Resistencia antimicrobiana: Enfermedades resistentes a los medicamentos podrían causar 10 millones de muertes por año para el 2050

La Organización Mundial de la Salud ha declarado que la resistencia a los antimicrobianos (RAM) es una de las 10 principales amenazas de salud pública a las que se enfrenta la humanidad.

● Se estima que a nivel mundial la prevención para enfrentar una pandemia asciende a alrededor de 30.1 mil millones de dólares. Una cantidad insignificante en comparación con el costo estimado de 12.5 billones de dólares gastados a nivel global durante la pandemia por Covid-19.

La resistencia antimicrobiana (RAM) es una pandemia silenciosa que representa una amenaza importante para la salud pública. Enfermedades causadas por microorganismos, antes curables, se convierten en potencialmente mortales, debido a que los virus, hongos y bacterias dejan de responder a los medicamentos, haciendo más difícil el tratamiento de infecciones y más fácil la propagación de enfermedades.

Con base en un informe de las Naciones Unidas, se estima que las enfermedades resistentes a los medicamentos podrían causar 10 millones de muertes por año para el 2050. Por ello, empresas como Essity, compañía líder en el mercado global de higiene y salud que rompe barreras por el bienestar a través de sus productos y soluciones, contribuye al Marco Mundial de Concientización sobre el Uso de Antimicrobianos, con el objetivo de sensibilizar e informar sobre la resistencia antimicrobiana (RAM), ratificando su compromiso por seguir fomentando mejores prácticas médicas.

El “Reporte Global de Higiene y Salud (2023- 2024) de Essity, empresa de origen sueco, con presencia en Ecuador”, señala que en el futuro es probable que se produzcan más pandemias impulsadas por diversos factores como el cambio climático, la ganadería y la urbanización. Sin embargo, invertir en el tratamiento de infecciones, que brinden soluciones que reduzcan la cantidad de uso de antibióticos puede ayudar a lograr mejores resultados de salud, reducir infecciones, pandemias y altos costos para gestionarlos.

Es necesario garantizar el acceso a agua potable, saneamiento y productos de higiene que en total requerirían una inversión promedio de entre 10.3 y 11.5 millones de dólares al año, que es mucho menos que el costo de prevención para afrontar una pandemia, que asciende alrededor de 30.1 mil millones de dólares. Una cantidad insignificante en comparación con el costo estimado de 12.5 billones de dólares gastados a nivel global durante Covid-19.
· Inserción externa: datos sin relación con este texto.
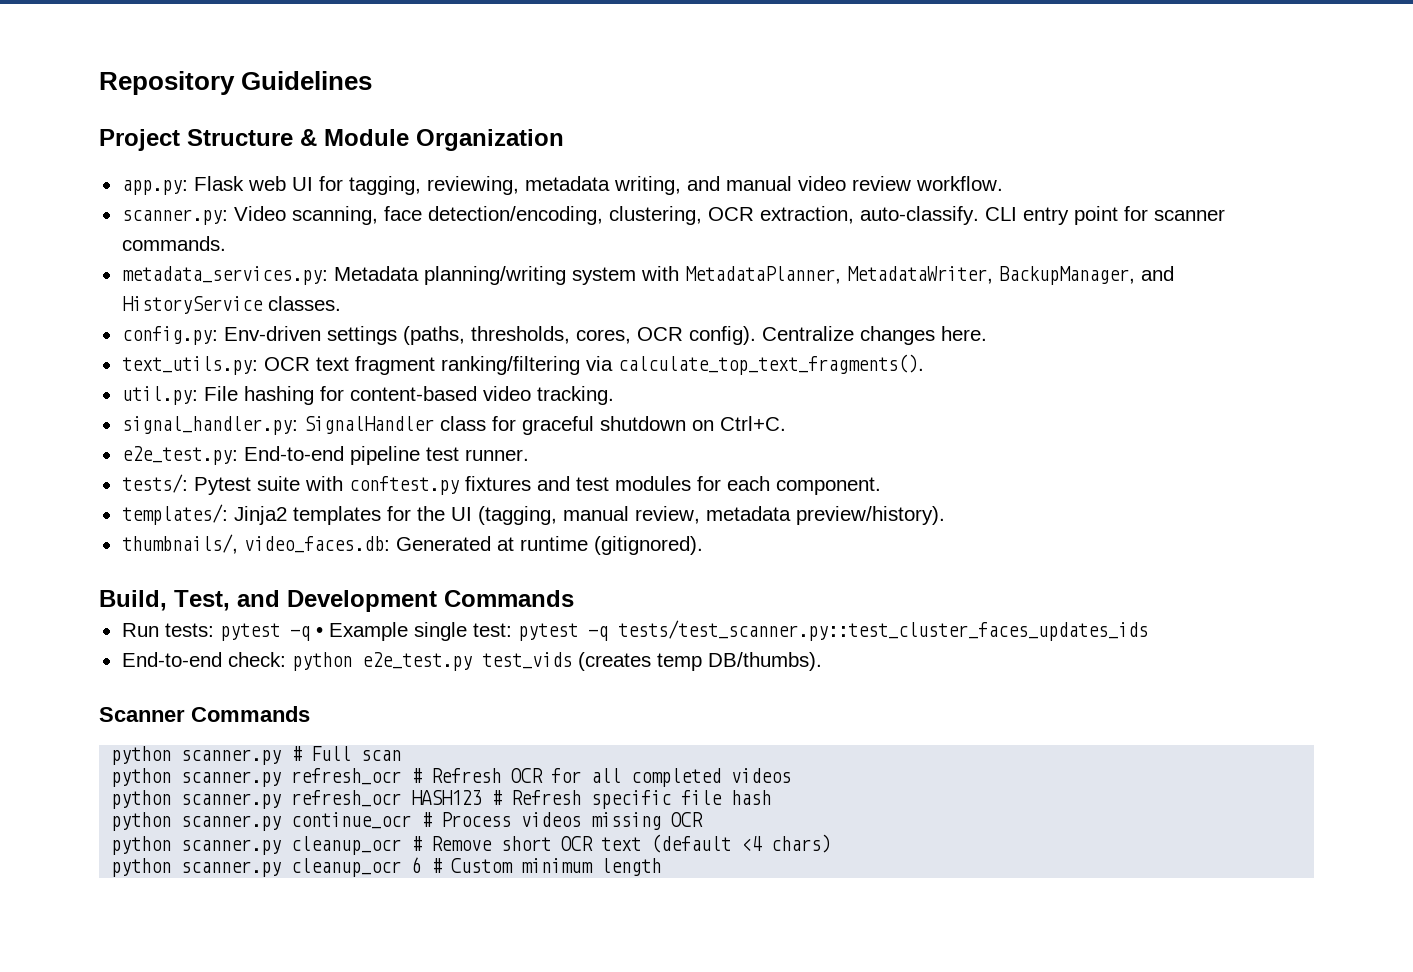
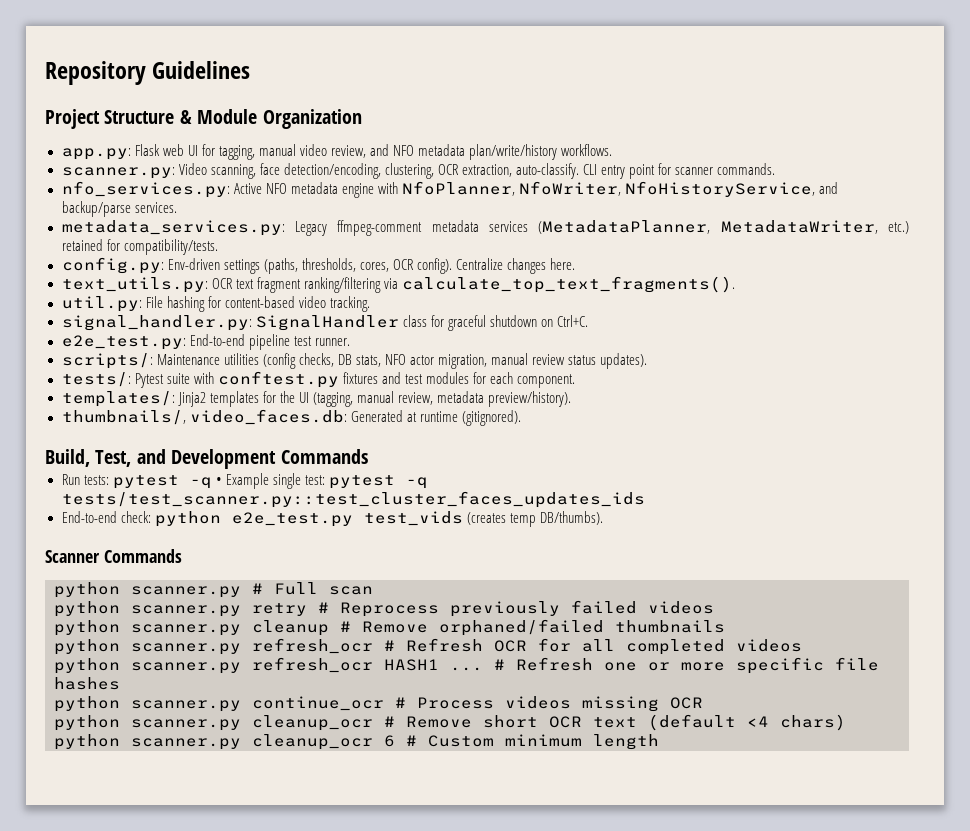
- app.py: Flask web UI for tagging, reviewing, metadata writing, and manual video review workflow.
+ app.py: Flask web UI for tagging, manual video review, and NFO metadata plan/write/history workflows.
- metadata_services.py: Metadata planning/writing system with MetadataPlanner, MetadataWriter, BackupManager, and HistoryService classes.
+ nfo_services.py: Active NFO metadata engine with NfoPlanner, NfoWriter, NfoHistoryService, and backup/parse services.
+ metadata_services.py: Legacy ffmpeg-comment metadata services (MetadataPlanner, MetadataWriter, etc.) retained for compatibility/tests.
+ scripts/: Maintenance utilities (config checks, DB stats, NFO actor migration, manual review status updates).
+ python scanner.py retry # Reprocess previously failed videos
+ python scanner.py cleanup # Remove orphaned/failed thumbnails
- python scanner.py refresh_ocr HASH123 # Refresh specific file hash
+ python scanner.py refresh_ocr HASH1 ... # Refresh one or more specific file hashes

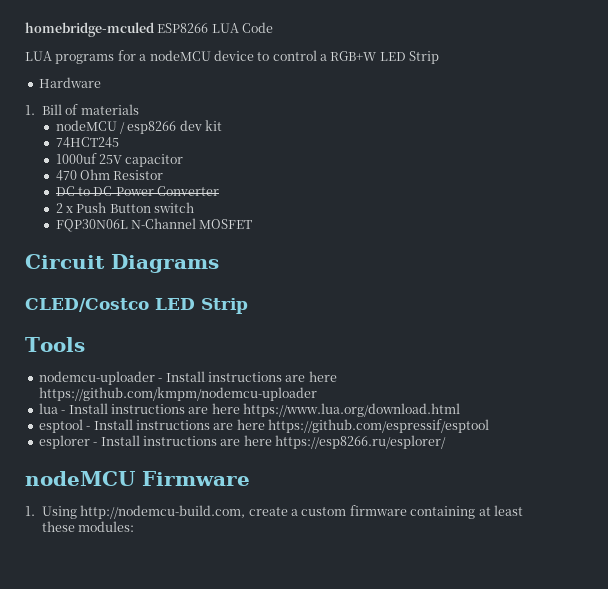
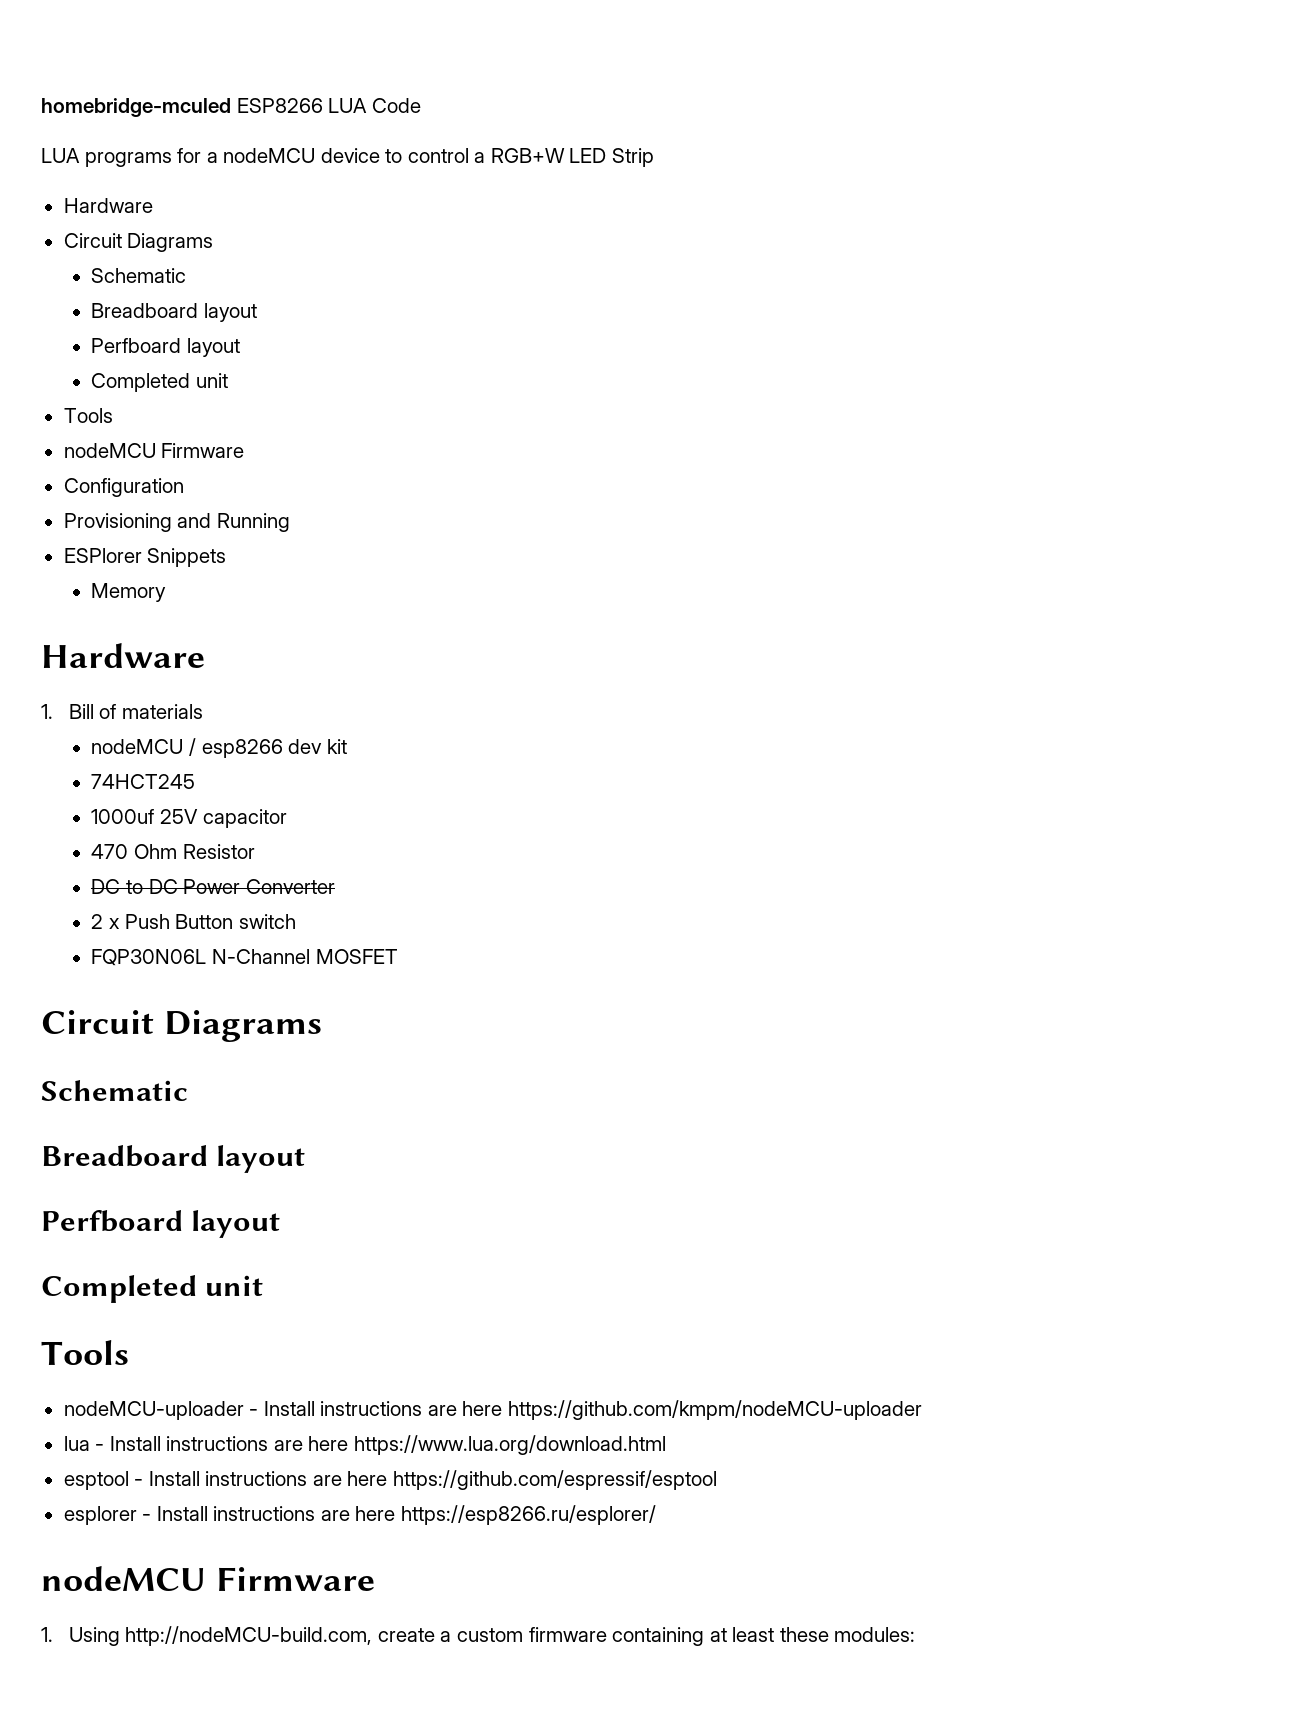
  LUA programs for a nodeMCU device to control a RGB+W LED Strip
+ Hardware
+ Circuit Diagrams
+ Schematic
+ Breadboard layout
+ Perfboard layout
+ Completed unit
+ Tools
+ nodeMCU Firmware
+ Configuration
+ Provisioning and Running
+ ESPlorer Snippets
+ Memory
  FQP30N06L N-Channel MOSFET
  Circuit Diagrams
- CLED/Costco LED Strip
+ Schematic
+ Breadboard layout
+ Perfboard layout
+ Completed unit
  Tools
- nodemcu-uploader - Install instructions are here https://github.com/kmpm/nodemcu-uploader
+ nodeMCU-uploader - Install instructions are here https://github.com/kmpm/nodeMCU-uploader
- 1. Using http://nodemcu-build.com, create a custom firmware containing at least these modules:
+ 1. Using http://nodeMCU-build.com, create a custom firmware containing at least these modules:

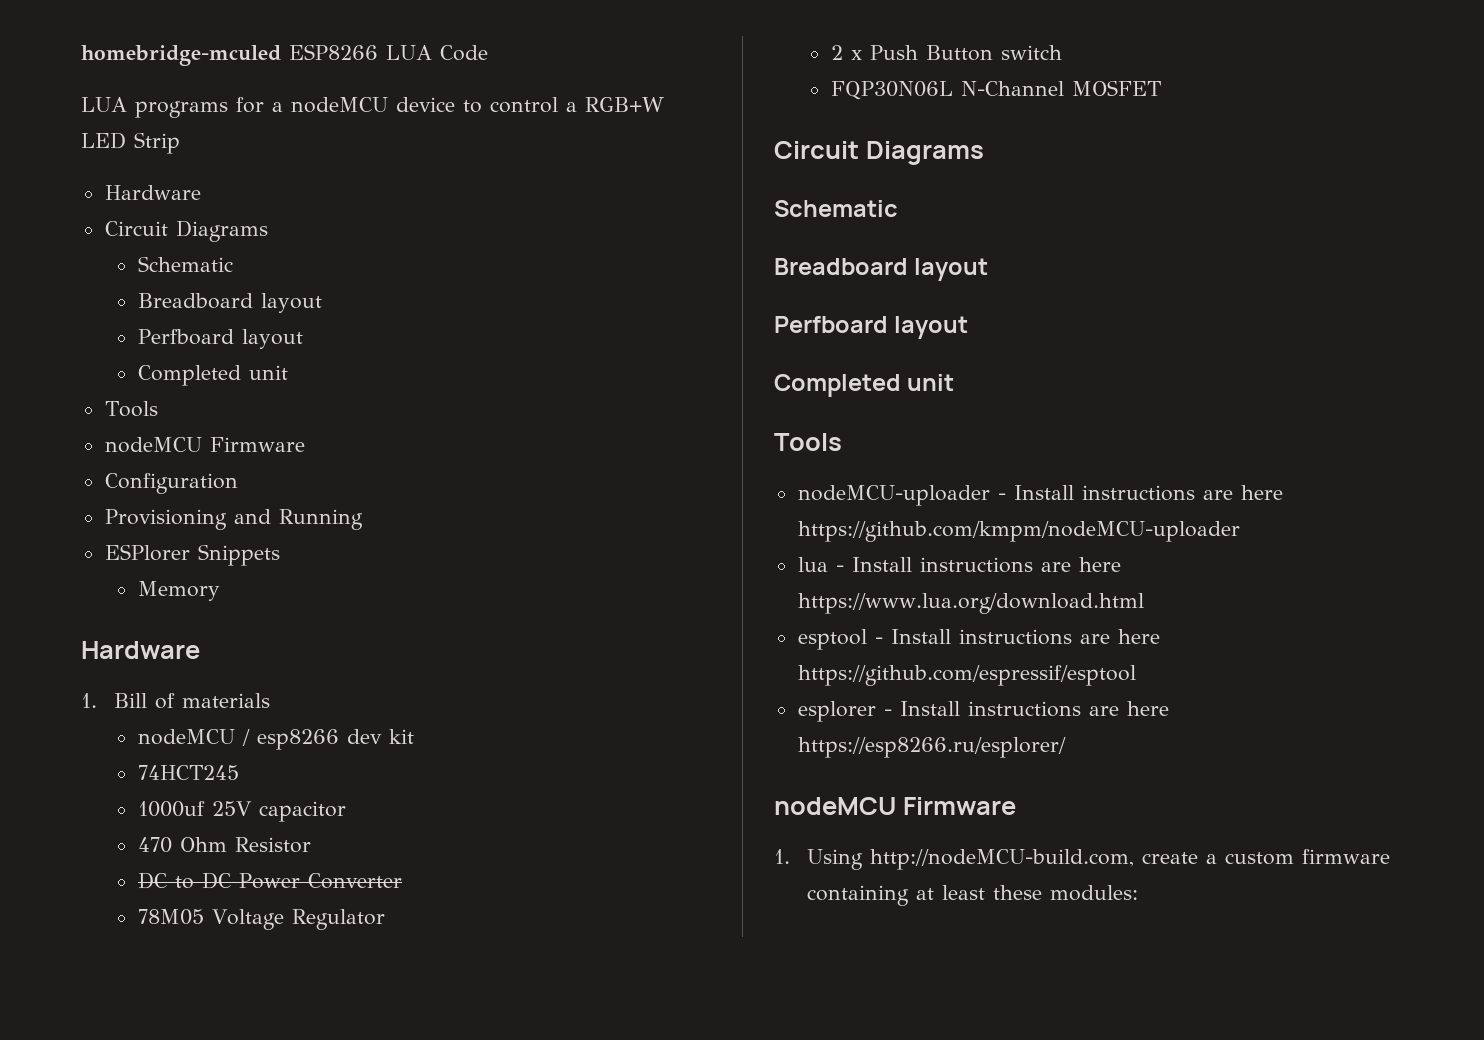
+ 78M05 Voltage Regulator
“Para invertir en la prevención de la resistencia antimicrobiana (RAM) se necesita la participación de múltiples partes interesadas. Gobiernos, proveedores de atención médica, personas del ámbito académico, sociedad civil y empresas deben colaborar en conjunto a nivel local, nacional y global para mejorar el tratamiento de infecciones y así, brindar soluciones que reduzcan el uso de antibióticos para la prevención de infecciones y establecer medidas que, apoyadas en la educación y la formación, enfaticen la rentabilidad del tema como punto clave”, afirma Juliana Lecompte, Marketing Manager Health&Medical Essity.

En línea con esto, el Estudio Global sobre Resistencia Antimicrobiana en la región de las Américas, en el que participó el Observatorio Nacional de Salud del INS y fue publicado por investigadores liderados por la Universidad de Oxford, concluyó que en América Latina 569 mil muertes pudieron estar relacionadas con la resistencia antimicrobiana, y de estas 141 mil fueron atribuibles a este fenómenos, es decir el 11.1% de todas las muertes atribuibles a RAM ocurrieron en la región de las Américas.

“Cuando se trata del tratamiento de una herida infectada, disminuir los microorganismos presentes en la misma, puede salvar la vida del paciente. La tendencia científica es de recomendar cada vez menos el uso de los antibióticos a nivel tópico los cuales se pueden evitar a través de la aplicación tópica de apósitos no medicados con acciones de unión bacteriana, apoyando inclusive la limpieza de la herida. La conciencia de los peligros de la Resistencia Antimicrobiana y las medidas para limitar su propagación, son los primeros pasos para generar cambios”, asegura Carol Serna, Especialista Clínica de Esstiy.

Cuando se trata de combatir la RAM, la experiencia de Essity está en mejorar las soluciones de higiene y salud a través de sus marcas Cutimed® y Leukoplast que cuentan con la tecnología Sorbact, una alternativa de apósitos para la prevención y tratamiento de infecciones que reducen la carga biológica en las heridas sin utilizar ningún agente químicamente activo, lo que puede ayudar a reducir el uso excesivo de antibióticos y así contribuir a contrarrestar la resistencia antimicrobiana.